Danso didn’t even look up.
“This is medicine at its purest,” she said. “Not bound by bureaucracy. Not limited by fear.”
“But what if the patient...”
“He’s a number,” she interrupted. “Not a voice.”
She made the first incision with perfect precision.
And whispered: “Let the Talon rise.”
Later That Night in Amara’s Apartment, She stared at her mother’s old surgical notes. Her mother had written a final message, tucked behind a photo in her journal.
“If someone finds this, know that I didn’t kill him. I tried to stop them. I was too late.

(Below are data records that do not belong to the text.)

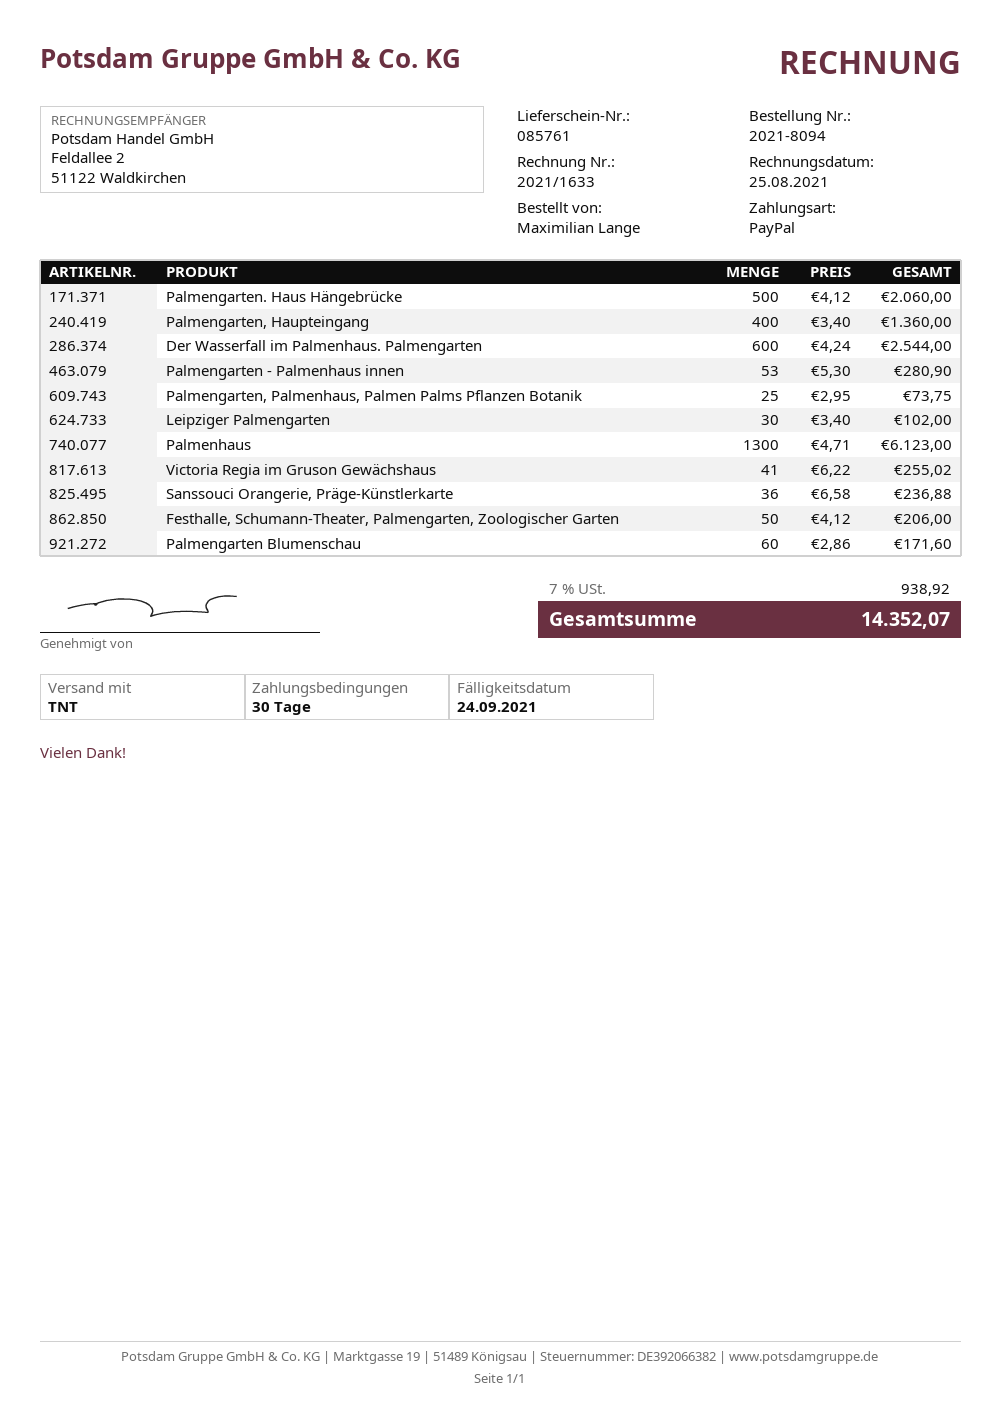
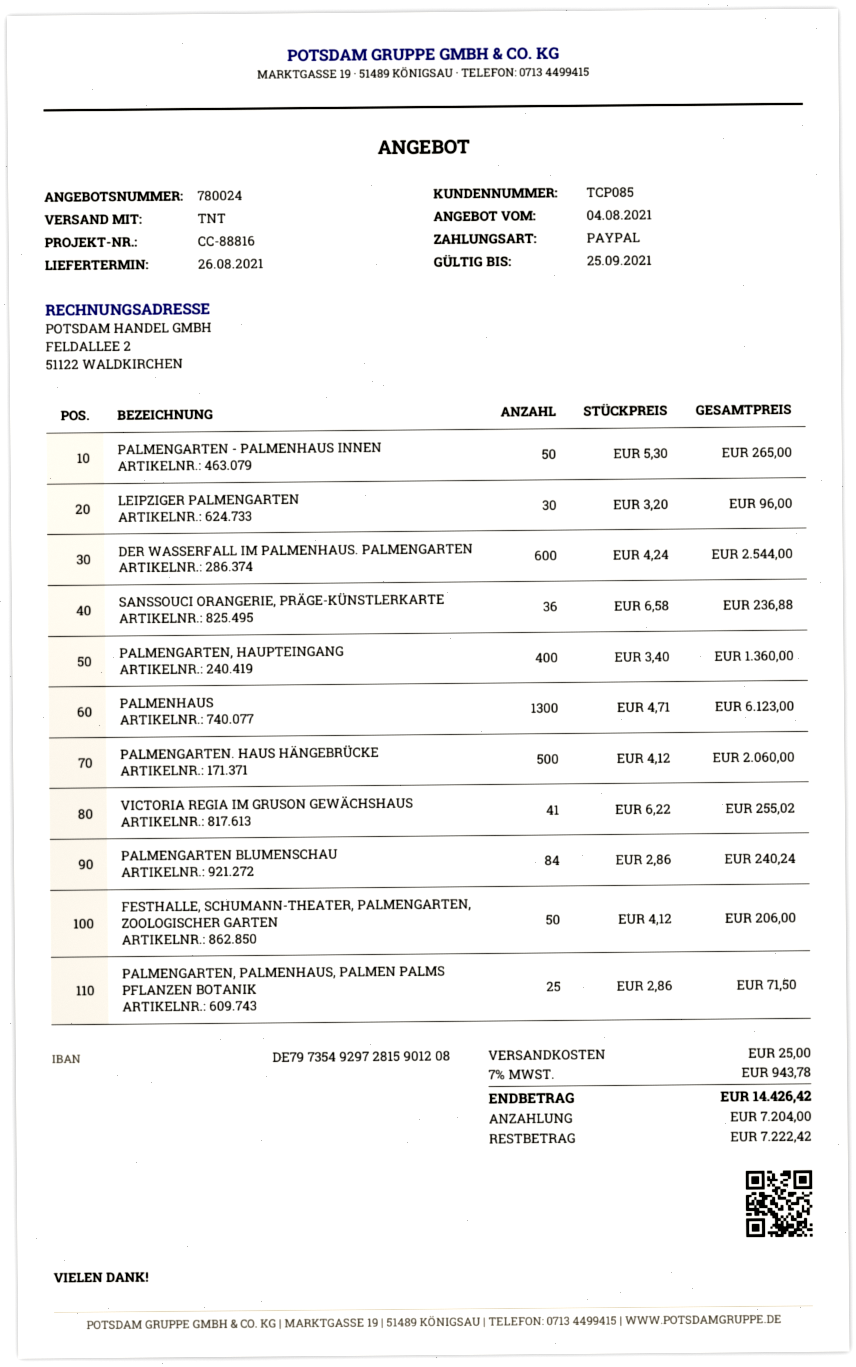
Palmengarten - Palmenhaus innen: 53 x 5.30 = 280.90 -> 50 x 5.30 = 265.00
Palmengarten, Palmenhaus, Palmen Palms Pflanzen Botanik: 25 x 2.95 = 73.75 -> 25 x 2.86 = 71.50
Leipziger Palmengarten: 30 x 3.40 = 102.00 -> 30 x 3.20 = 96.00
Palmengarten Blumenschau: 60 x 2.86 = 171.60 -> 84 x 2.86 = 240.24
shipping: none -> 25.00
tax: 7% = 938.92 -> 7% = 943.78
total: 14352.07 -> 14426.42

But if you are my daughter, and you are reading this… then you are the one who must finish what I could not.”
Amara closed her eyes.
And swore she would.
Meanwhile on the Border Crossing: Ghana to Côte D'Ivoire, Anita Tetteh stood in line at an obscure border crossing, dressed in black, sunglasses hiding her face.
She held a diplomatic passport.
Inside her coat was a memory drive.
Inside that drive?
Every detail of Operation TALON Phase III.
And on the other side of the border?
A clinic where no questions were asked… and where the name Dr. Roslyn Danso still commanded godlike power.